How to Protect Non-Volatile Data

Posted May 04, 2016

Unexpected power loss and software bugs can undermine the reliability of non-volatile data. Fortunately, there are various ways to make non-volatile data resilient to such corruption.

Many devices forget their settings when they power off. Ironically, my washing machine, which uses a mechanical timer, will restart after an accidental loss of power exactly where it left off. My much more sophisticated microwave will completely forget where it was, since it is controlled by software and has no persistent storage. Other examples, such as a VCR that forgets the time at which to record a favorite show, can be slightly more irritating.

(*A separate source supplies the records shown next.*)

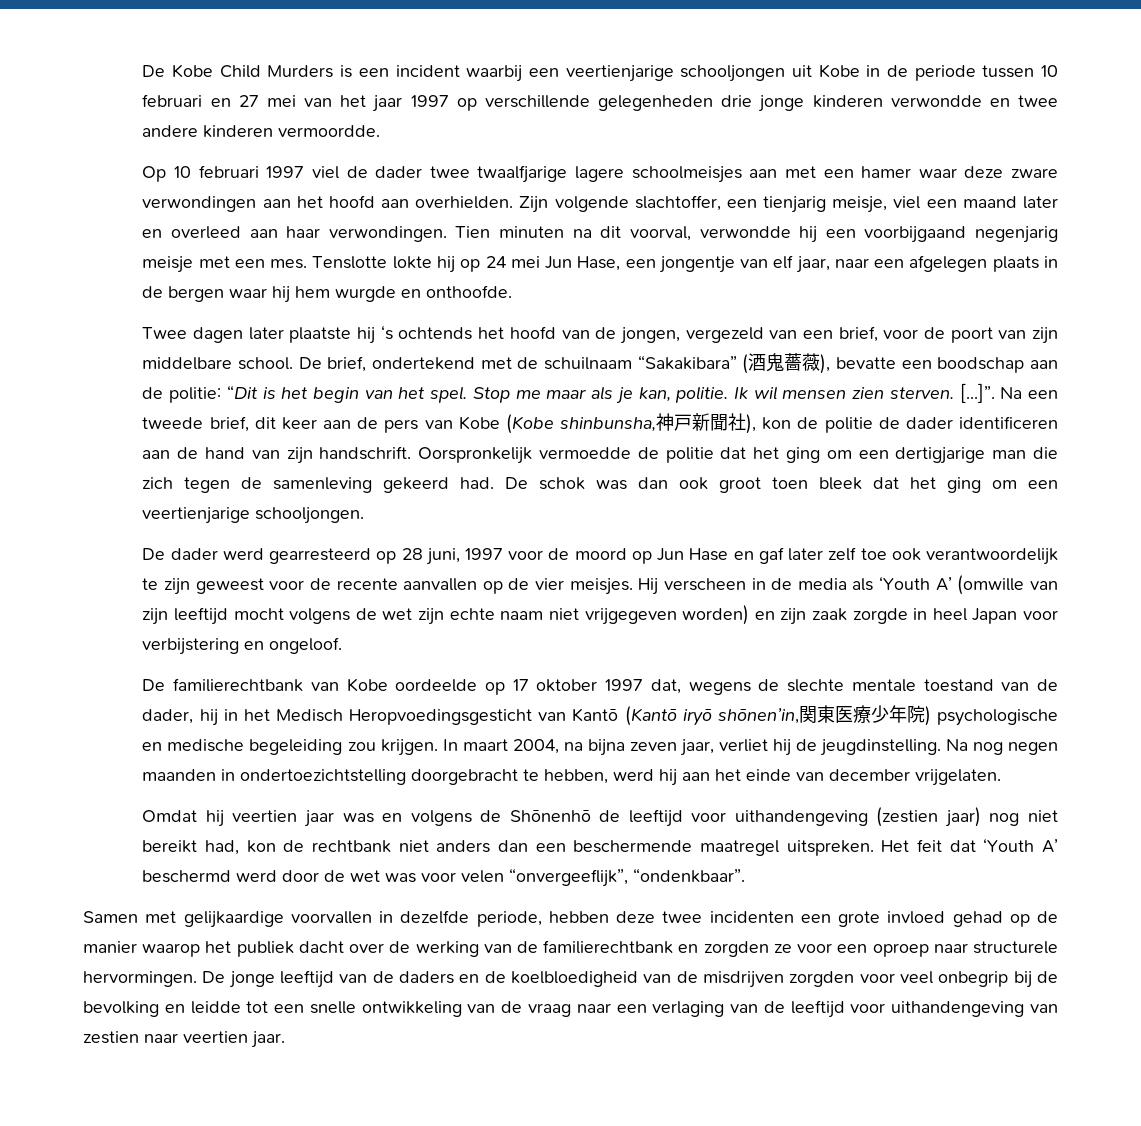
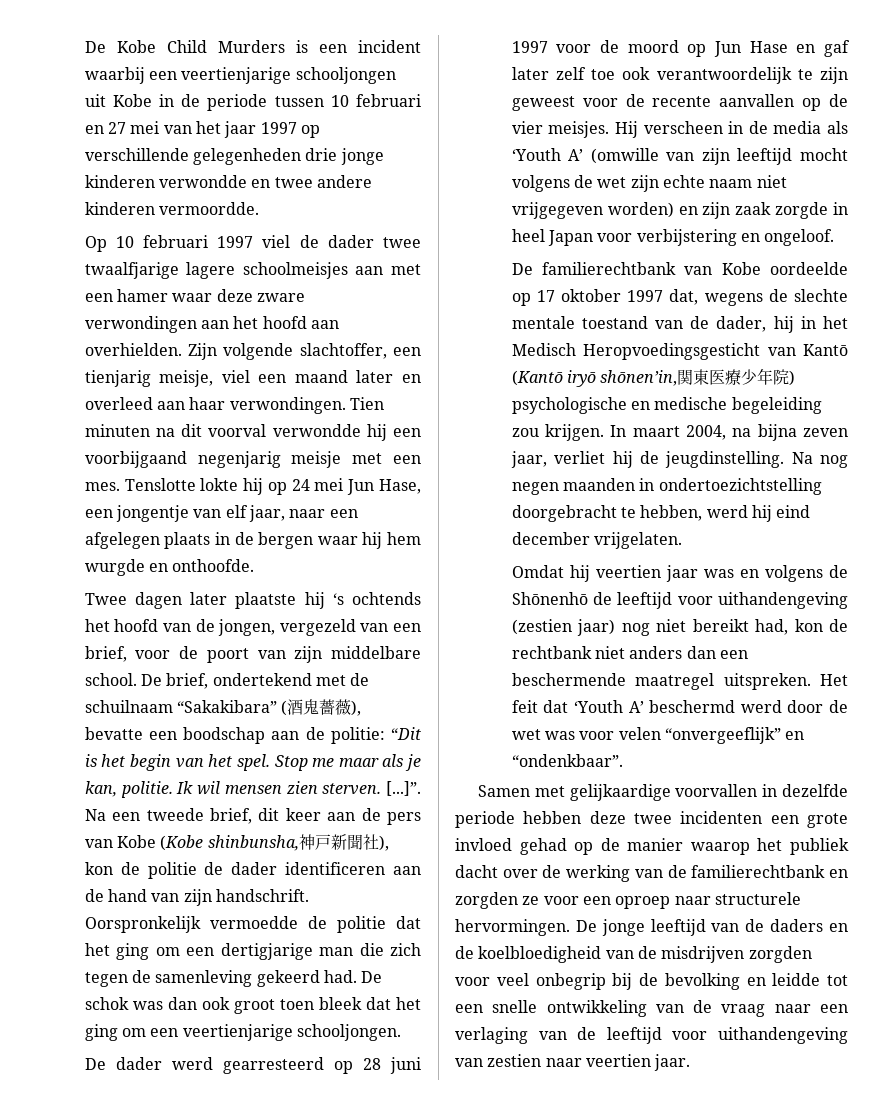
- Tien minuten na dit voorval, verwondde hij een voorbijgaand negenjarig meisje met een mes.
+ Tien minuten na dit voorval verwondde hij een voorbijgaand negenjarig meisje met een mes.
- De dader werd gearresteerd op 28 juni, 1997 voor de moord op Jun Hase en gaf later zelf toe ook verantwoordelijk te zijn geweest voor de recente aanvallen op de vier meisjes.
+ De dader werd gearresteerd op 28 juni 1997 voor de moord op Jun Hase en gaf later zelf toe ook verantwoordelijk te zijn geweest voor de recente aanvallen op de vier meisjes.
- Na nog negen maanden in ondertoezichtstelling doorgebracht te hebben, werd hij aan het einde van december vrijgelaten.
+ Na nog negen maanden in ondertoezichtstelling doorgebracht te hebben, werd hij eind december vrijgelaten.
- Het feit dat ‘Youth A’ beschermd werd door de wet was voor velen “onvergeeflijk”, “ondenkbaar”.
+ Het feit dat ‘Youth A’ beschermd werd door de wet was voor velen “onvergeeflijk” en “ondenkbaar”.
- Samen met gelijkaardige voorvallen in dezelfde periode, hebben deze twee incidenten een grote invloed gehad op de manier waarop het publiek dacht over de werking van de familierechtbank en zorgden ze voor een oproep naar structurele hervormingen.
+ Samen met gelijkaardige voorvallen in dezelfde periode hebben deze twee incidenten een grote invloed gehad op de manier waarop het publiek dacht over de werking van de familierechtbank en zorgden ze voor een oproep naar structurele hervormingen.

On consumer devices, the lack of some form of persistent memory is annoying, and the companies that really care about usability go to the trouble of adding one extra chip to save their customers hours of frustration. For equipment with more serious responsibilities, losing calibration data may mean sending it back to the factory. When we do add a chip to record information, we have to consider how we can be sure that the data on that chip is reliable, and whether the system has been power-cycled or reset for some other reason.

Several articles in Embedded Systems Design magazine have covered the hardware required to record data persistently. ¹^, ² However, most discussions explore the hardware design options, without giving much consideration to the software concerns. A number of hardware technologies, such as EEPROM or NVRAM, can guarantee that bits are preserved through a power cycle, but that is no guarantee that the data is valid and useful.

For example, say I'm halfway through updating a 4-byte integer when the software halts. After reset, the value present is two bytes from the new value and two bytes from the old. Similarly, a large data structure may have to be internally consistent. If I am updating the speed of a motor and its direction, I better update both fields or neither. In short, these are the same data consistency problems most embedded engineers have encountered when using interrupts or multitasking.

This article will discuss various failure modes, and methods to detect whether data has become invalid. We will then examine the options of using default values if data is lost, and we will examine the use of double buffering to minimize the chance of losing the data.

Power-fail interrupt

One approach to this issue is to tie an interrupt to a circuit that detects when the supply voltage is dropping, giving the processor a few milliseconds to store the non-volatile data. This route is fraught with dangers. You have to be sure that you always have enough time to store all of the data. If you are dependent on a capacitor to supply power for those few milliseconds, then you need to measure how long the capacitor can supply power under all possible loading conditions, and allow for tolerances and aging of the capacitor. If the data is stored in a serial EEPROM device it may take a considerable length of time to complete the write. If the software is changed later to store more data on the EEPROM, the time lapse between the warning interrupt and the loss of power may have to be reexamined.

The worst property of using an interrupt in this way is that you need to disable the interrupt while the data is being manipulated, otherwise the copy of data in RAM may be inconsistent when the interrupt routine decides to store it. Of course, disabling the interrupt for t microseconds means that we might not get to run the interrupt routine until t microseconds after the power-down event was detected by the circuit. This is t microseconds that need to be added to the minimum amount of warning that the power-loss detection circuit has to give us. As you can see, the potential for race conditions is getting worse.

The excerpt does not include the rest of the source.